PacBio amplicon sequencing of Cordyceps species
Data of high-throughput ITS-D1/D2 LSU amplicon sequencing, using double barcodes.
Steps to reproduce
PCR amplifications for the whole nrITS region with the D1-D2 domains of nrLSU were carried out simultaneously using specifically designed primers in which the ITS5 (forward) and LR5 (reverse) primers were each tagged with a different barcode sequence, resulting in different combinations corresponding to distinct PCR reactions. The ampli-fications were conducted on Applied Biosystems® 2720 automated thermal cycler. A hot start of 4 min at 94 °C was followed by 30 cycles consisting of 3 min at 94 °C, 1 min at 50 °C, 2 min at 72 °C, and a final elongation step of 3 min at 72 °C, using Dream Taq DNA polymerase (Thermo Fisher). Another set of PCR for the same strains were carried out with Platinum SuperFi DNA polymerase (Invitrogen) using the same PCR protocol as above. This latest polymerase has > 300x fidelity to the Dream Taq. The objective was to assess the difference in amplification and phylogenetic identification between a high-fidelity polymerase and a standard Taq. PCR products from both polymerases were purified using AMPure XP DNA purification kit. DNA concentration of the purified products was quantified using QubitTM. All purified PCR products were adjusted to the same concentration of approximately 15 ng/µl.
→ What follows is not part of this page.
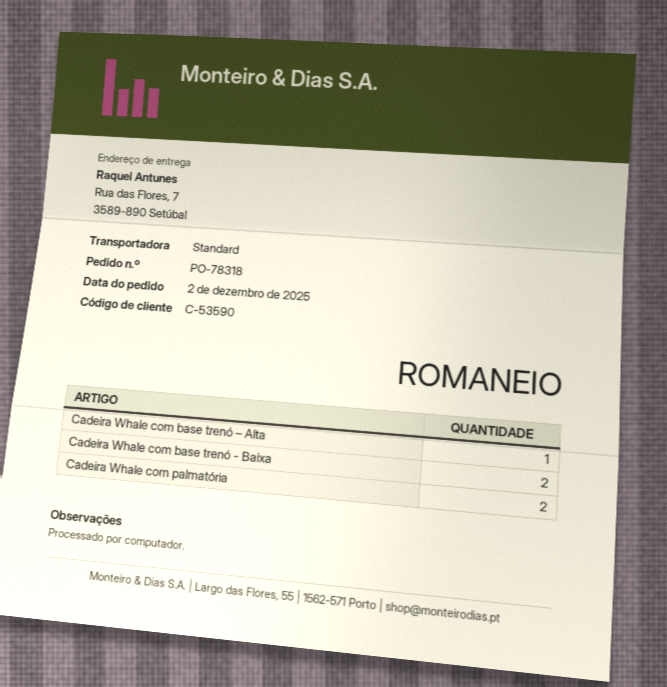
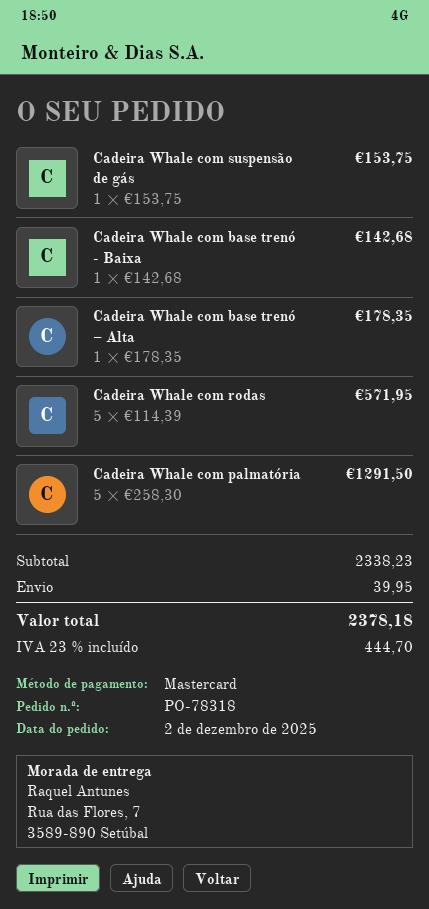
Cadeira Whale com base trenó - Baixa: 2 -> 1
Cadeira Whale com palmatória: 2 -> 5
Cadeira Whale com suspensão de gás: none -> 1
Cadeira Whale com rodas: none -> 5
The pooled amplicons were sent to Om-icsDrive (Singapore) for a sequencing with a PacBio SEQUEL I machine. Once the raw data were obtained, Circular Consensus Sequences (CCS) were determined from subread sequences by CCS tool  using required minimum of five subreads. The sequence of each sample was demultiplexed from its barcodes using custom Python script (Python version 3.7, scikit-bio package version 0.5.5). All sequences were bioinformatically cleaved between the ITS and D1/D2 LSU regions using the ITS4 priming sites to cut through. In each sample, sequences were clustered by CD-HIT-EST  at 97% similarity, then sequences in each cluster were aligned by MUSCLE  and a consensus sequence was generated per cluster.